- **Task requirements**
Report every line of the material that contains the string "none".
[[ Task material open ]]
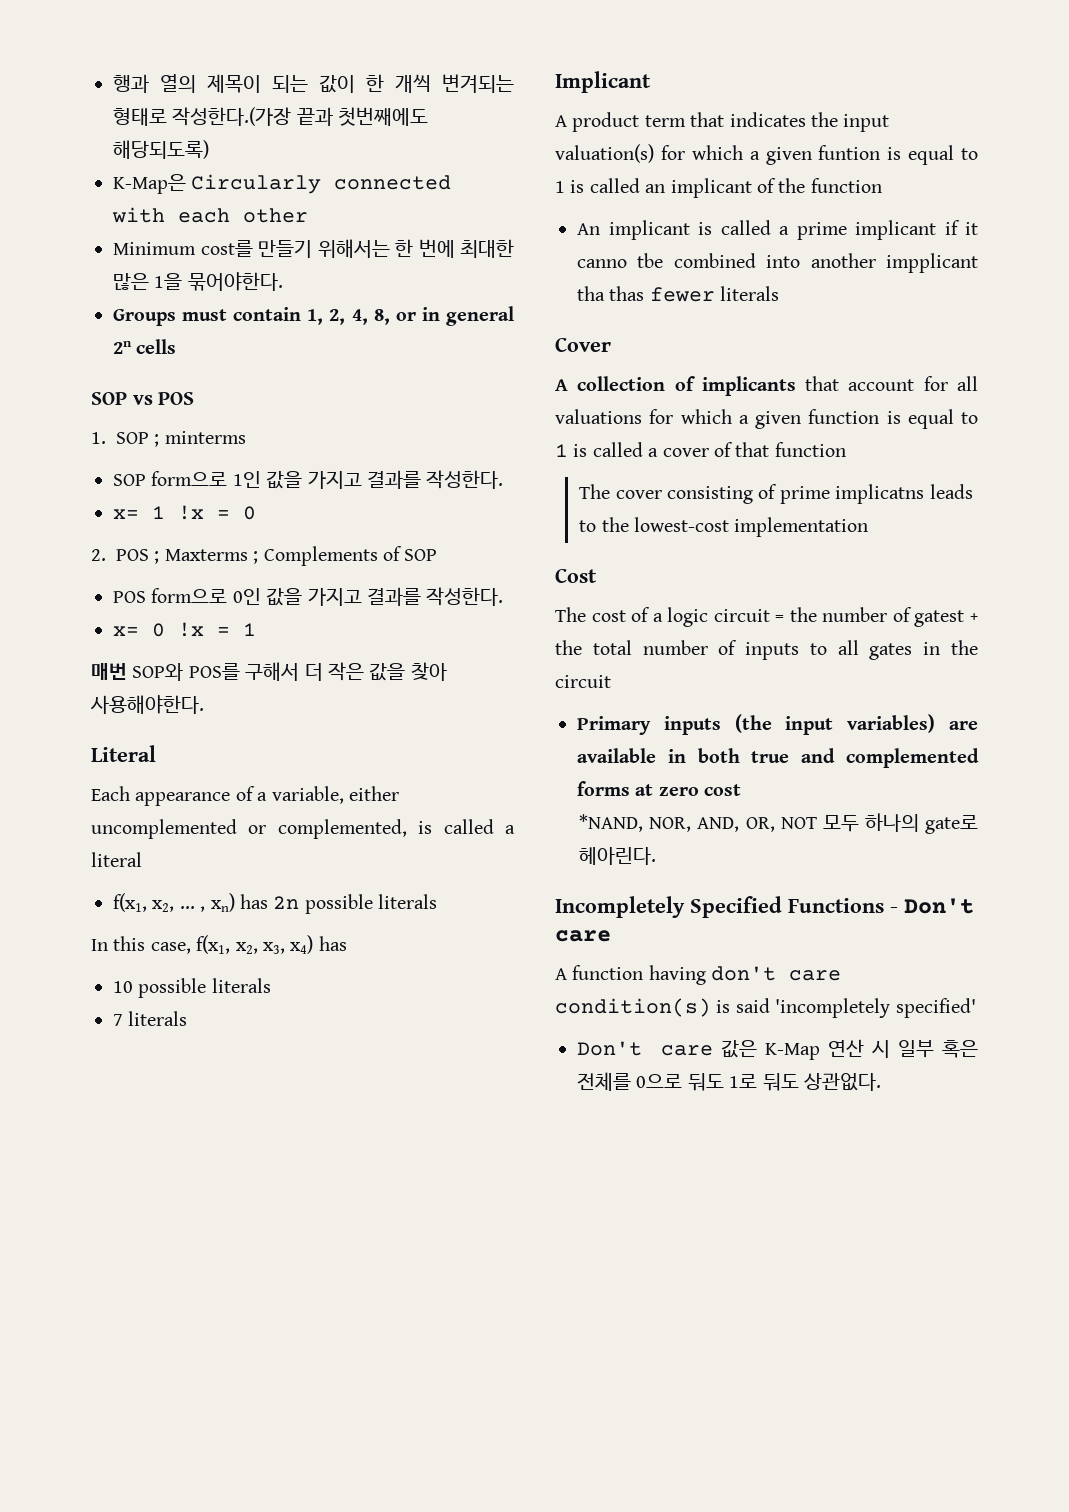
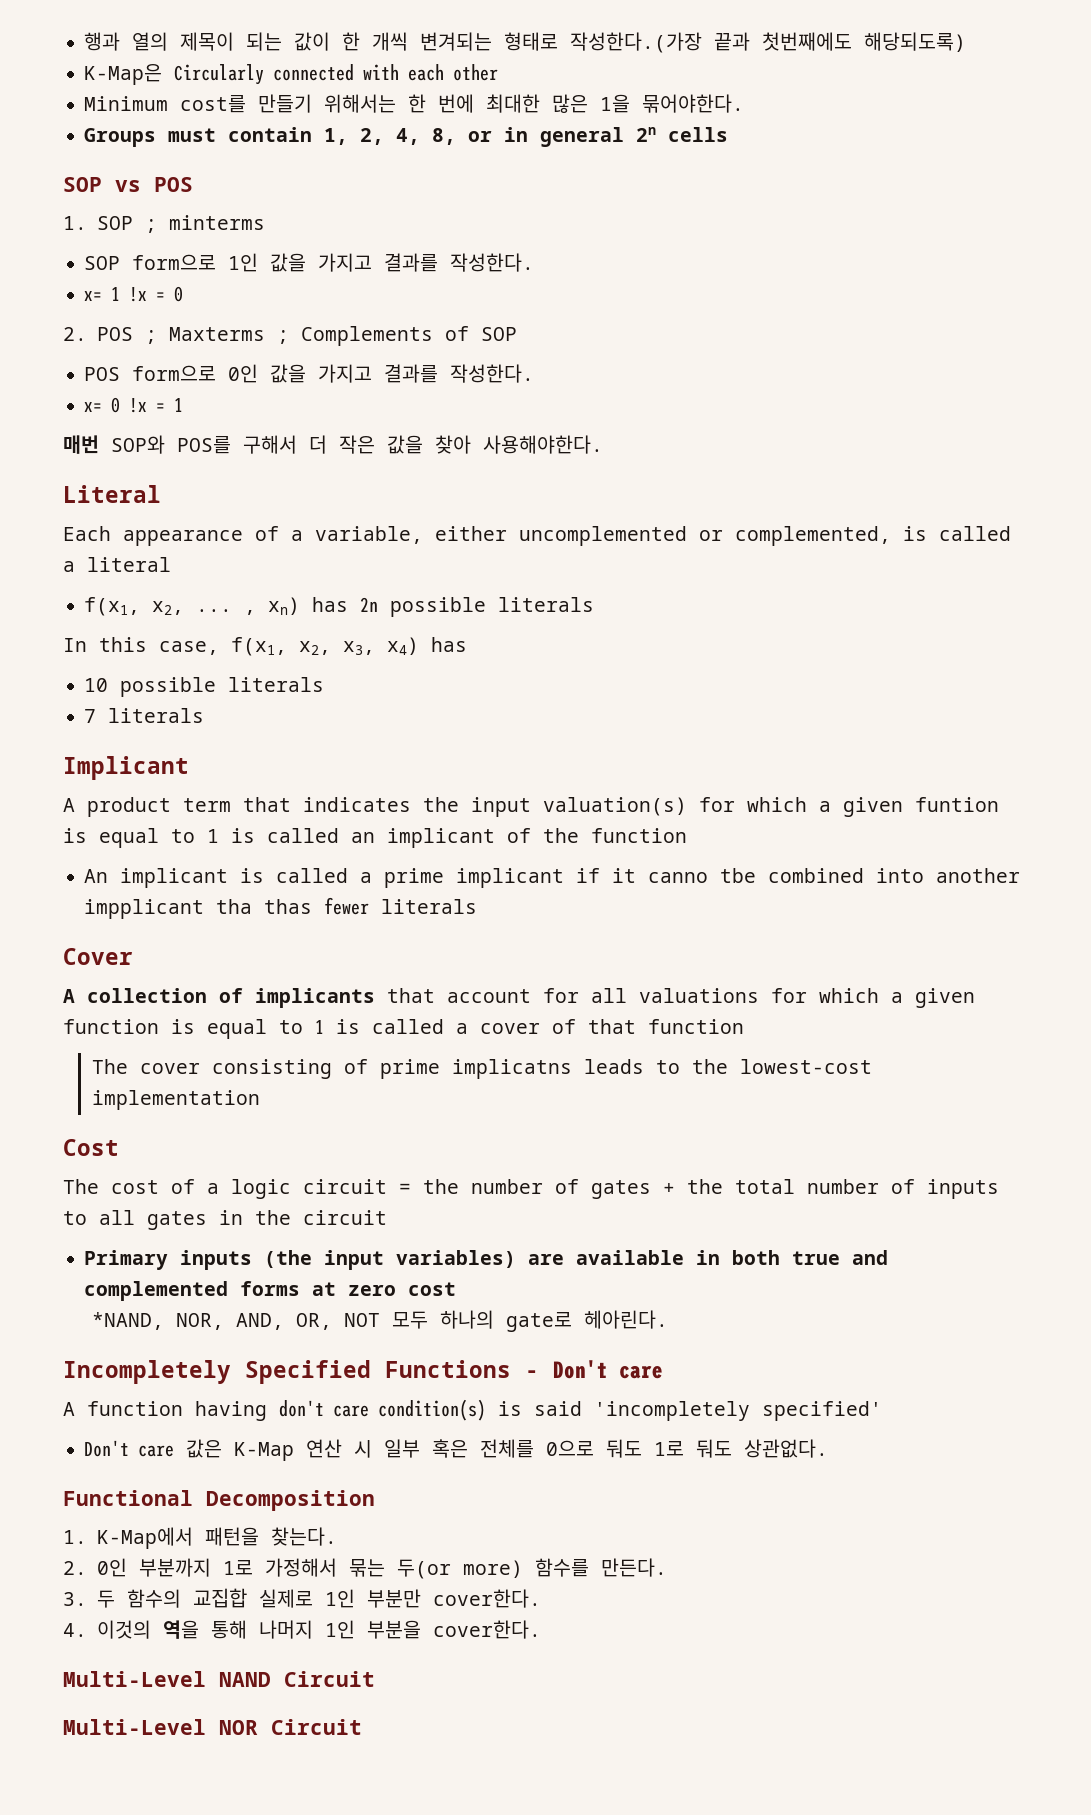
[914,610,965,627] gatest -> [591,1180,651,1199] gates
(881, 1082) none -> [63,1490,375,1511] [63,1527,337,1549] [63,1558,667,1579] [63,1588,541,1608] [63,1620,541,1639] [63,1671,375,1687] [63,1719,362,1735] // Functional Decomposition // 1. K-Map에서 패턴을 찾는다. // 2. 0인 부분까지 1로 가정해서 묶는 두(or more) 함수를 만든다. // 3. 두 함수의 교집합 실제로 1인 부분만 cover한다. // 4. 이것의 역을 통해 나머지 1인 부분을 cover한다. // Multi-Level NAND Circuit // Multi-Level NOR Circuit

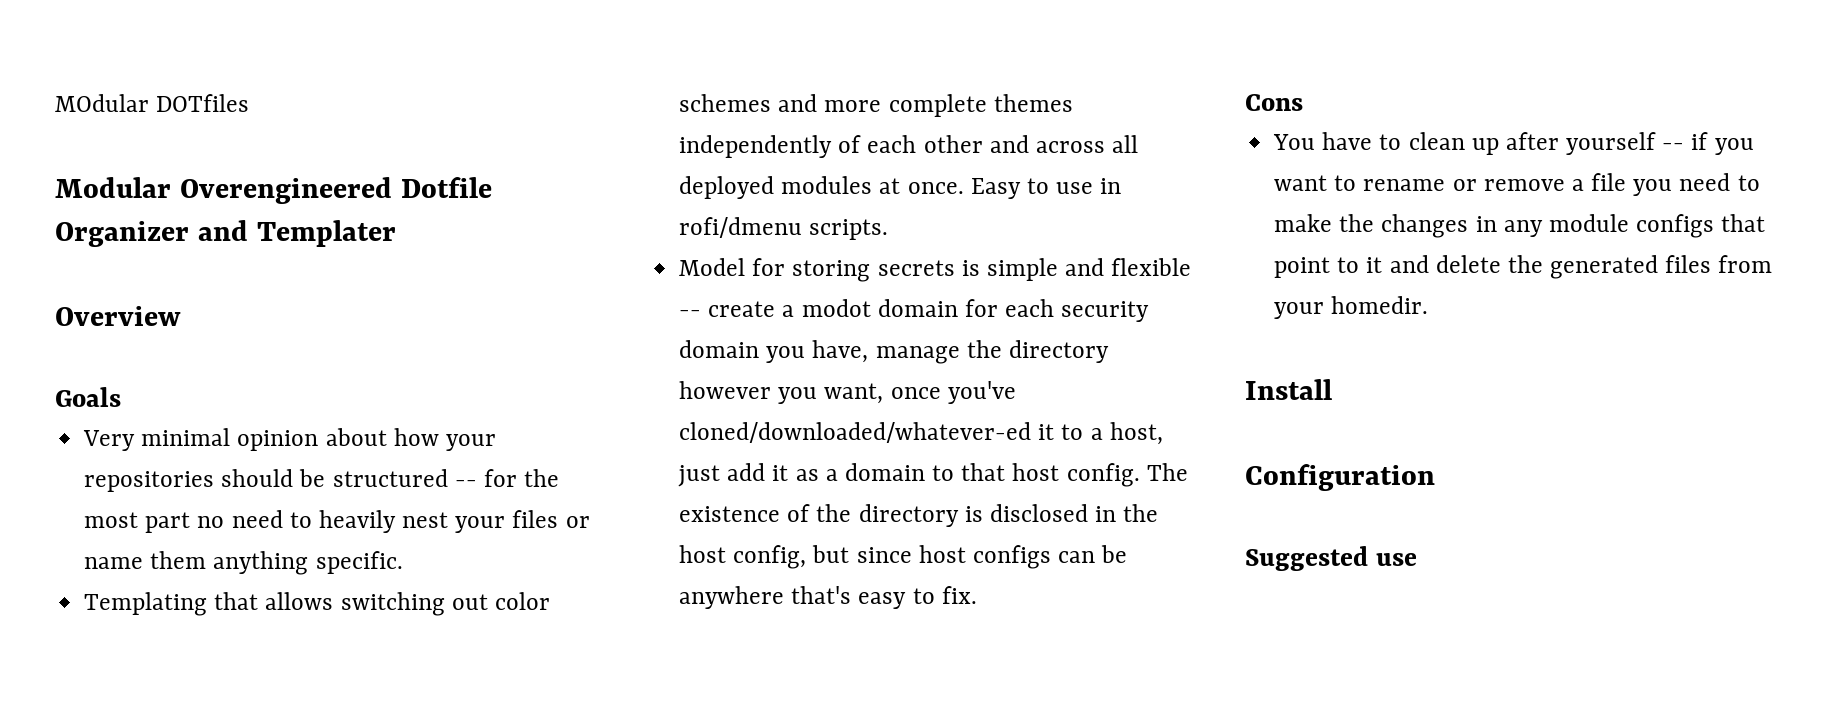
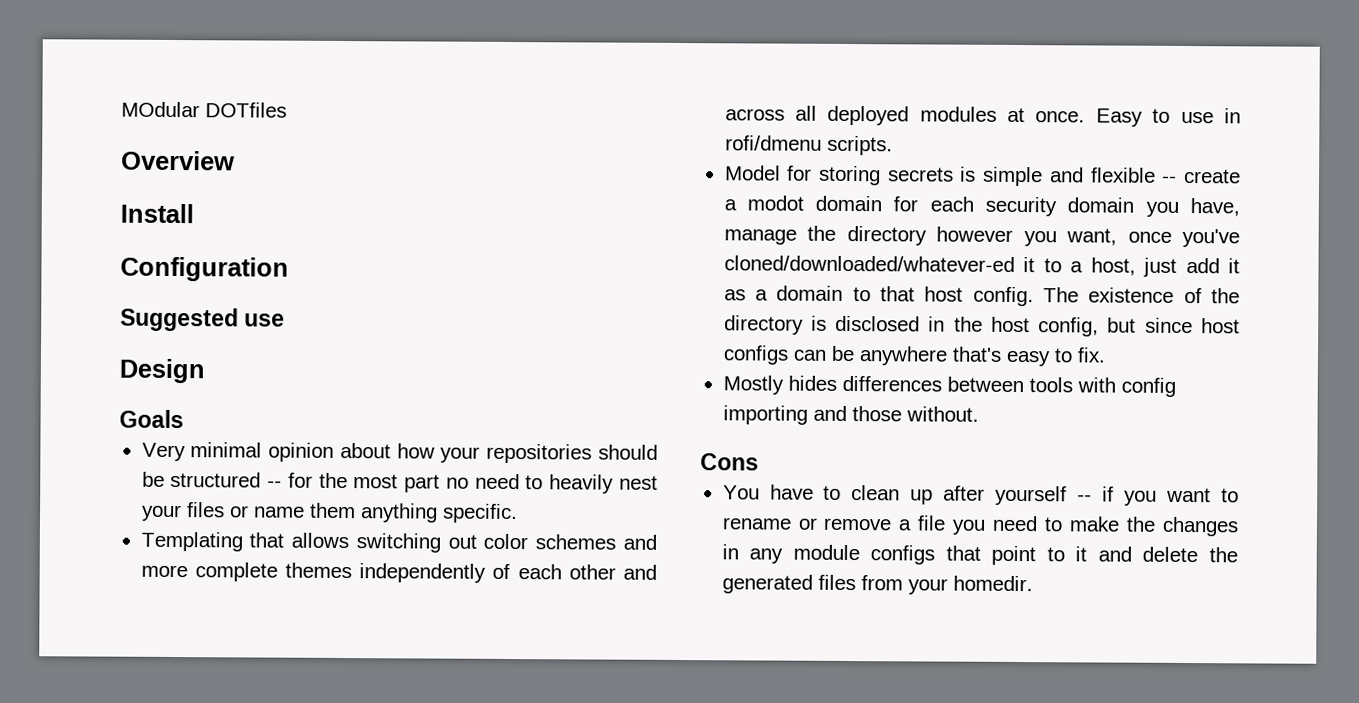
[55,177,492,204] [55,220,396,247] [55,306,181,326] Modular Overengineered Dotfile Organizer and Templater // Overview -> [121,150,235,171] [120,203,194,224] [120,256,289,282] [120,307,286,332] [119,358,205,384] Overview // Install // Configuration // Suggested use // Design
(977, 595) none -> [722,375,1176,397] [722,405,979,425] // Mostly hides differences between tools with config importing and those without.
[1245,379,1332,400] [1245,464,1435,491] [1245,546,1417,571] // Install // Configuration // Suggested use -> (1033, 583) none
[[ Task material closed ]]
- **Exercise result**
(881, 1082) none -> [63,1490,375,1511] [63,1527,337,1549] [63,1558,667,1579] [63,1588,541,1608] [63,1620,541,1639] [63,1671,375,1687] [63,1719,362,1735] // Functional Decomposition // 1. K-Map에서 패턴을 찾는다. // 2. 0인 부분까지 1로 가정해서 묶는 두(or more) 함수를 만든다. // 3. 두 함수의 교집합 실제로 1인 부분만 cover한다. // 4. 이것의 역을 통해 나머지 1인 부분을 cover한다. // Multi-Level NAND Circuit // Multi-Level NOR Circuit
(977, 595) none -> [722,375,1176,397] [722,405,979,425] // Mostly hides differences between tools with config importing and those without.
[1245,379,1332,400] [1245,464,1435,491] [1245,546,1417,571] // Install // Configuration // Suggested use -> (1033, 583) none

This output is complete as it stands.